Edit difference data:
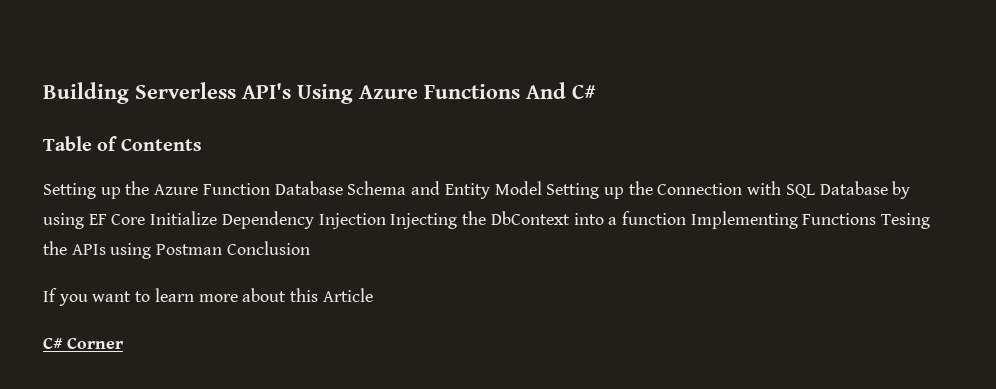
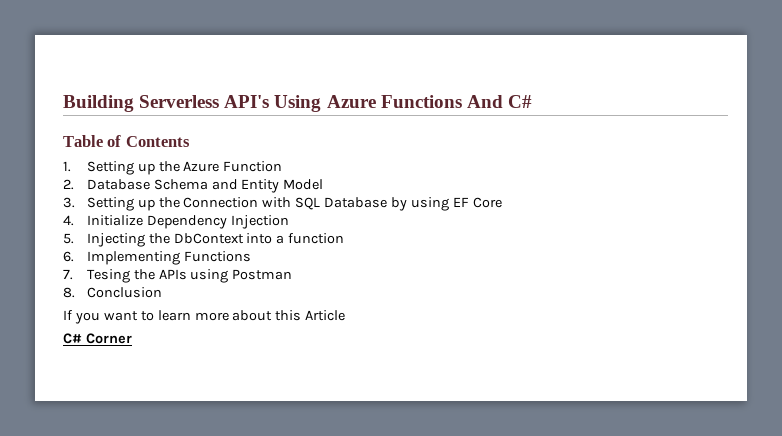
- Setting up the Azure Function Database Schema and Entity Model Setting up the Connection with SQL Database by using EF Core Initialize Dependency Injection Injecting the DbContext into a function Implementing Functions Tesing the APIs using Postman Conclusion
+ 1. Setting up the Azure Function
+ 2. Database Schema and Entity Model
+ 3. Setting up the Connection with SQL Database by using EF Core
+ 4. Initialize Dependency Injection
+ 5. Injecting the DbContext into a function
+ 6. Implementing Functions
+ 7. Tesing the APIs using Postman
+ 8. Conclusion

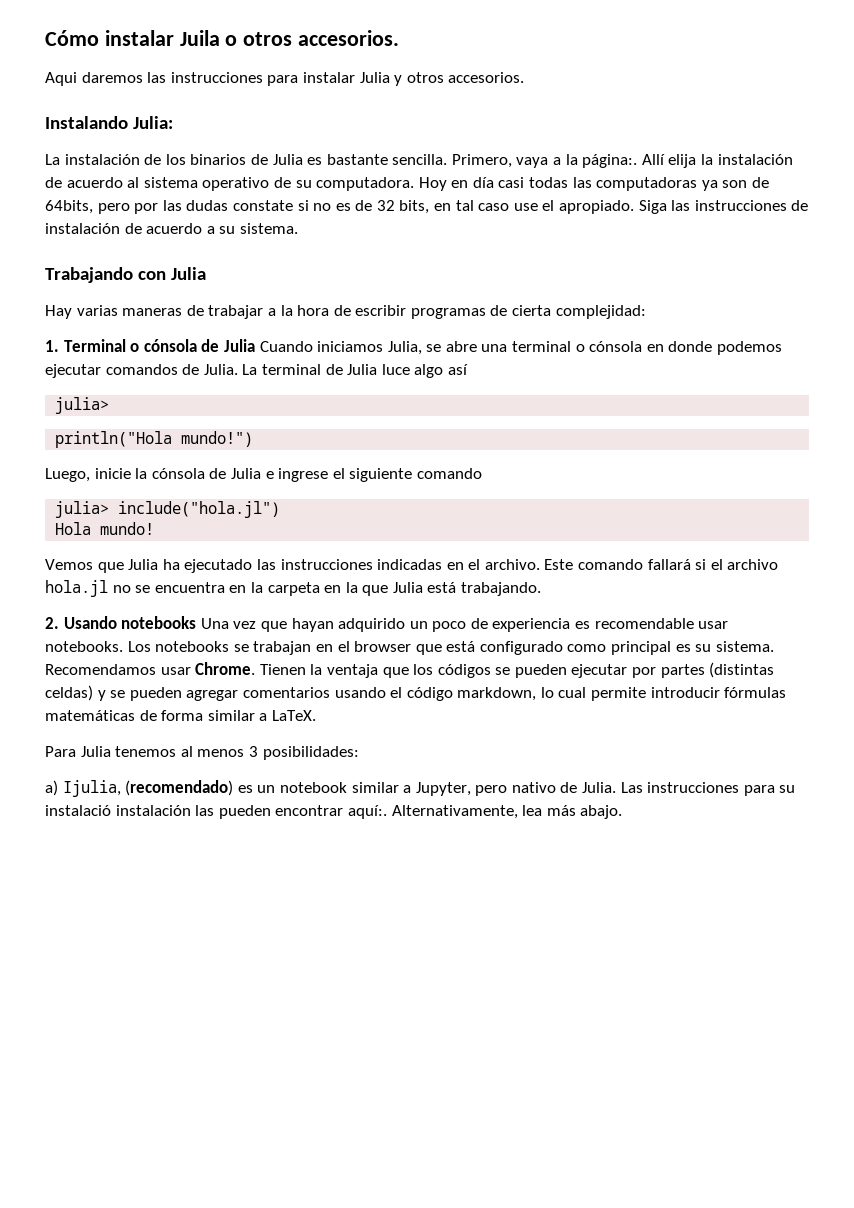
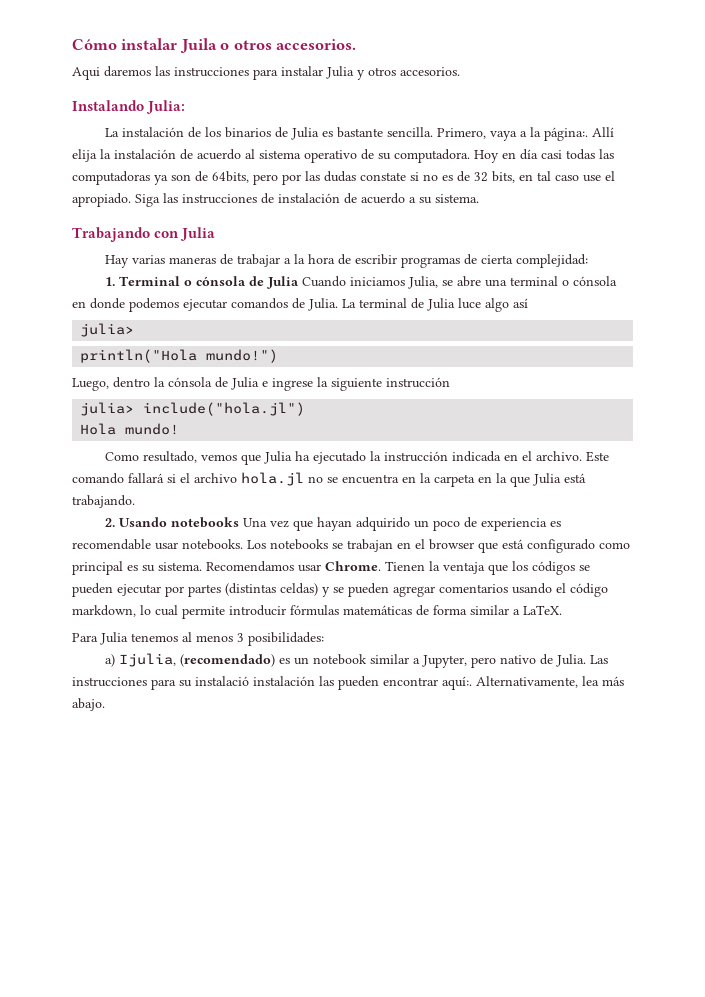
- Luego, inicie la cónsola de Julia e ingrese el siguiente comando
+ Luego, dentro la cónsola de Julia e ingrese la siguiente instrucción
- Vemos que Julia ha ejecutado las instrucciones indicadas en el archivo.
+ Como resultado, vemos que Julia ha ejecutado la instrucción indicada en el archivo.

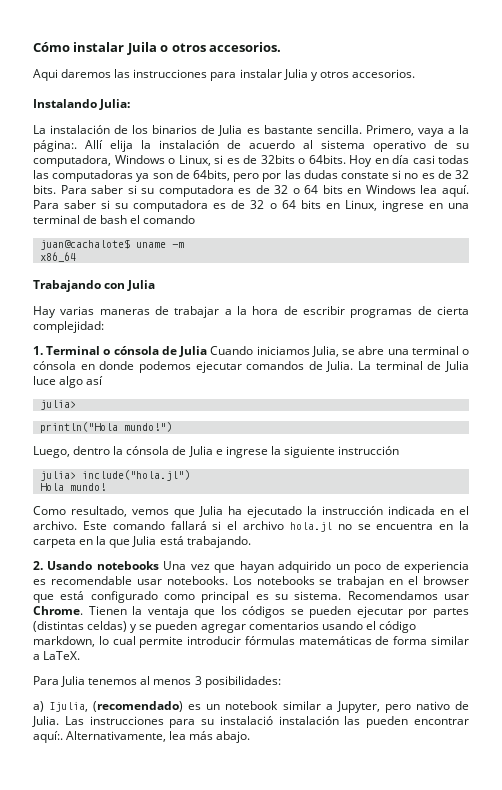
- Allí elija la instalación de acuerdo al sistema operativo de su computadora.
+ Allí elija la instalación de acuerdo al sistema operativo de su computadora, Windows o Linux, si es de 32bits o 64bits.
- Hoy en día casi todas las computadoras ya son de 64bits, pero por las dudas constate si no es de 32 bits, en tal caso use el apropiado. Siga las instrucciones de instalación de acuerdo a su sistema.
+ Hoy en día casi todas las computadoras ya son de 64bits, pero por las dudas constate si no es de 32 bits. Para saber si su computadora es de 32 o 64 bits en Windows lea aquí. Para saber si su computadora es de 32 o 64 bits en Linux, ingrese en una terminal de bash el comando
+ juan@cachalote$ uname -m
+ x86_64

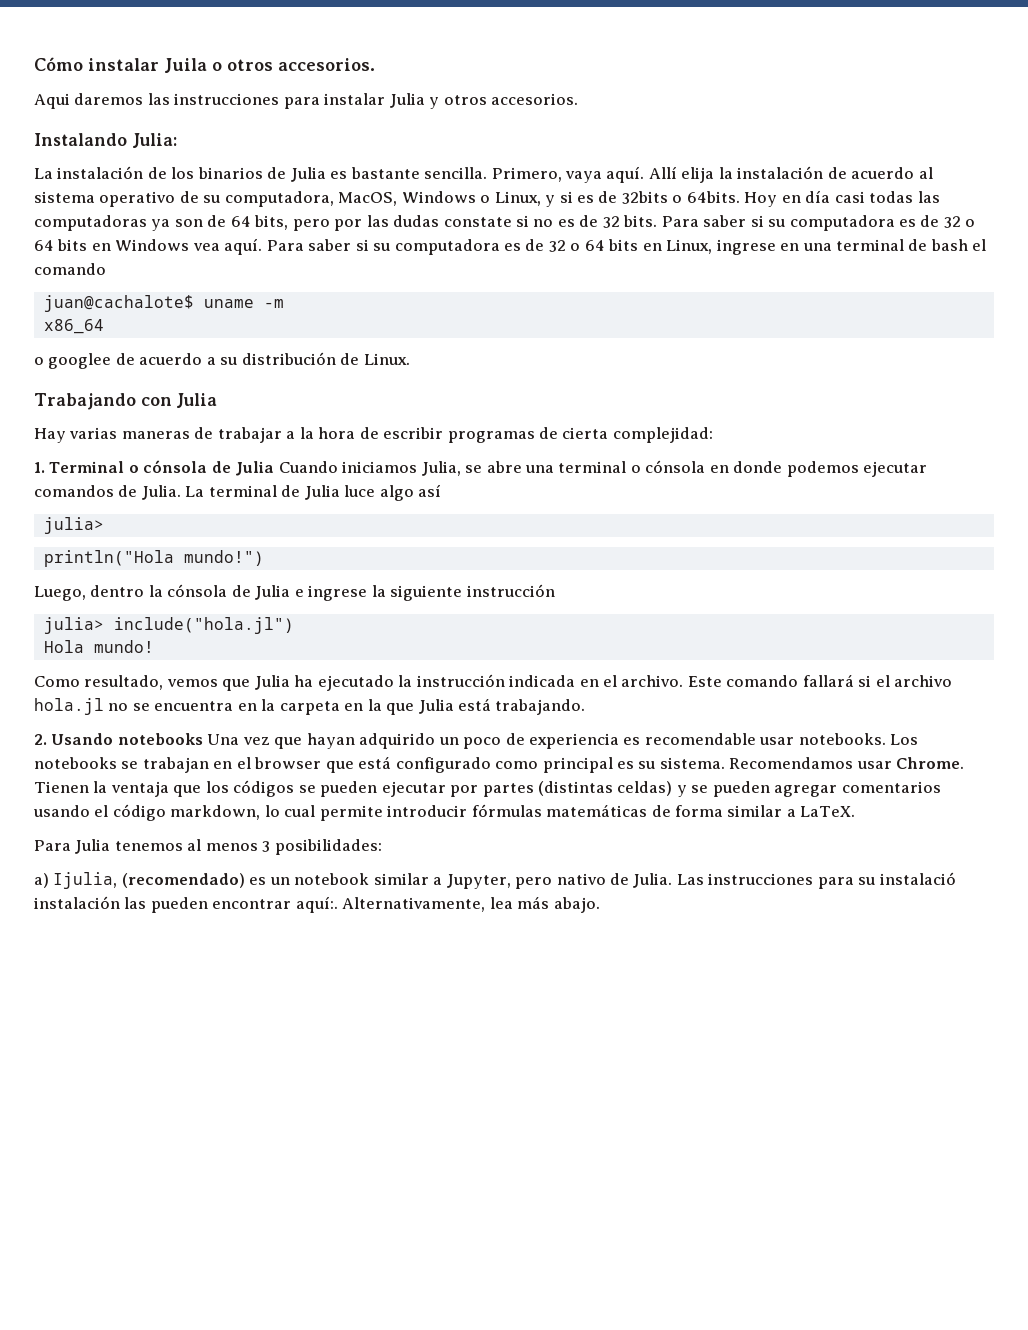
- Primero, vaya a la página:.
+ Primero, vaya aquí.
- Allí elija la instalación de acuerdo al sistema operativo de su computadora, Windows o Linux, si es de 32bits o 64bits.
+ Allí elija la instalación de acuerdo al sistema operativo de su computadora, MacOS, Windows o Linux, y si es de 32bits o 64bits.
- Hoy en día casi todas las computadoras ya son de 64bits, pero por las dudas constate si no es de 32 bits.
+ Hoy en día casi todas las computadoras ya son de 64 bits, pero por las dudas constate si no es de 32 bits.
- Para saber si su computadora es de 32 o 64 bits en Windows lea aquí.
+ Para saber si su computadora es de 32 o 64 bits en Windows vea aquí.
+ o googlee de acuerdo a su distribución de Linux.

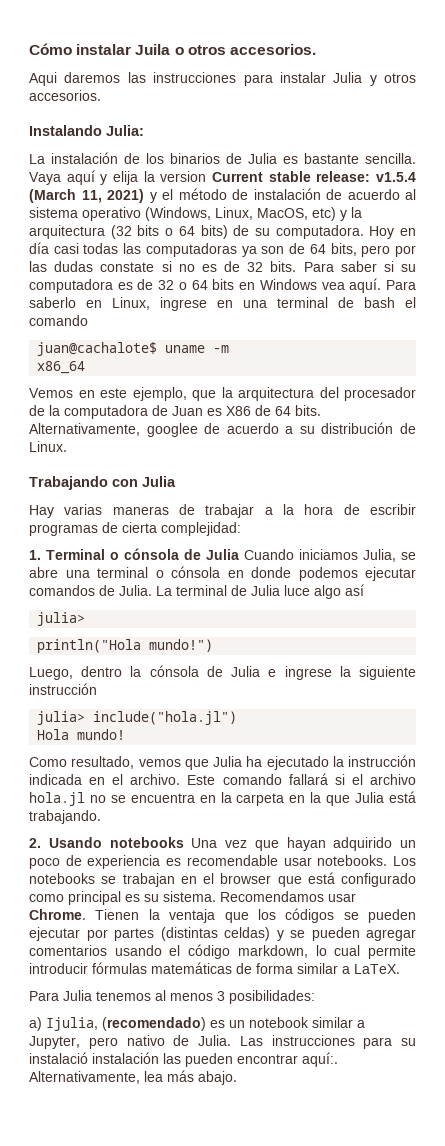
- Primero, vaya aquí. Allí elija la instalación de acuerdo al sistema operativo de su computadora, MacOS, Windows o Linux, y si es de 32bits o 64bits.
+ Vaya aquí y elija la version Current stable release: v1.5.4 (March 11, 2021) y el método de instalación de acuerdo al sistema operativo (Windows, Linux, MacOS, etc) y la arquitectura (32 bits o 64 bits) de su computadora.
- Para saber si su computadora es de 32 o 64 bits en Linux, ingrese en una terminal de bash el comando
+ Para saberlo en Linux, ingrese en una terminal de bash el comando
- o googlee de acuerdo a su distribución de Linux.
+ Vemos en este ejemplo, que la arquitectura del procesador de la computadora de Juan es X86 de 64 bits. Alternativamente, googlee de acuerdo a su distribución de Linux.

__Assignment__. Please output the entries above exactly, leaving out every picture.

__Solution for this exercise__.
- Setting up the Azure Function Database Schema and Entity Model Setting up the Connection with SQL Database by using EF Core Initialize Dependency Injection Injecting the DbContext into a function Implementing Functions Tesing the APIs using Postman Conclusion
+ 1. Setting up the Azure Function
+ 2. Database Schema and Entity Model
+ 3. Setting up the Connection with SQL Database by using EF Core
+ 4. Initialize Dependency Injection
+ 5. Injecting the DbContext into a function
+ 6. Implementing Functions
+ 7. Tesing the APIs using Postman
+ 8. Conclusion

- Luego, inicie la cónsola de Julia e ingrese el siguiente comando
+ Luego, dentro la cónsola de Julia e ingrese la siguiente instrucción
- Vemos que Julia ha ejecutado las instrucciones indicadas en el archivo.
+ Como resultado, vemos que Julia ha ejecutado la instrucción indicada en el archivo.

- Allí elija la instalación de acuerdo al sistema operativo de su computadora.
+ Allí elija la instalación de acuerdo al sistema operativo de su computadora, Windows o Linux, si es de 32bits o 64bits.
- Hoy en día casi todas las computadoras ya son de 64bits, pero por las dudas constate si no es de 32 bits, en tal caso use el apropiado. Siga las instrucciones de instalación de acuerdo a su sistema.
+ Hoy en día casi todas las computadoras ya son de 64bits, pero por las dudas constate si no es de 32 bits. Para saber si su computadora es de 32 o 64 bits en Windows lea aquí. Para saber si su computadora es de 32 o 64 bits en Linux, ingrese en una terminal de bash el comando
+ juan@cachalote$ uname -m
+ x86_64

- Primero, vaya a la página:.
+ Primero, vaya aquí.
- Allí elija la instalación de acuerdo al sistema operativo de su computadora, Windows o Linux, si es de 32bits o 64bits.
+ Allí elija la instalación de acuerdo al sistema operativo de su computadora, MacOS, Windows o Linux, y si es de 32bits o 64bits.
- Hoy en día casi todas las computadoras ya son de 64bits, pero por las dudas constate si no es de 32 bits.
+ Hoy en día casi todas las computadoras ya son de 64 bits, pero por las dudas constate si no es de 32 bits.
- Para saber si su computadora es de 32 o 64 bits en Windows lea aquí.
+ Para saber si su computadora es de 32 o 64 bits en Windows vea aquí.
+ o googlee de acuerdo a su distribución de Linux.

- Primero, vaya aquí. Allí elija la instalación de acuerdo al sistema operativo de su computadora, MacOS, Windows o Linux, y si es de 32bits o 64bits.
+ Vaya aquí y elija la version Current stable release: v1.5.4 (March 11, 2021) y el método de instalación de acuerdo al sistema operativo (Windows, Linux, MacOS, etc) y la arquitectura (32 bits o 64 bits) de su computadora.
- Para saber si su computadora es de 32 o 64 bits en Linux, ingrese en una terminal de bash el comando
+ Para saberlo en Linux, ingrese en una terminal de bash el comando
- o googlee de acuerdo a su distribución de Linux.
+ Vemos en este ejemplo, que la arquitectura del procesador de la computadora de Juan es X86 de 64 bits. Alternativamente, googlee de acuerdo a su distribución de Linux.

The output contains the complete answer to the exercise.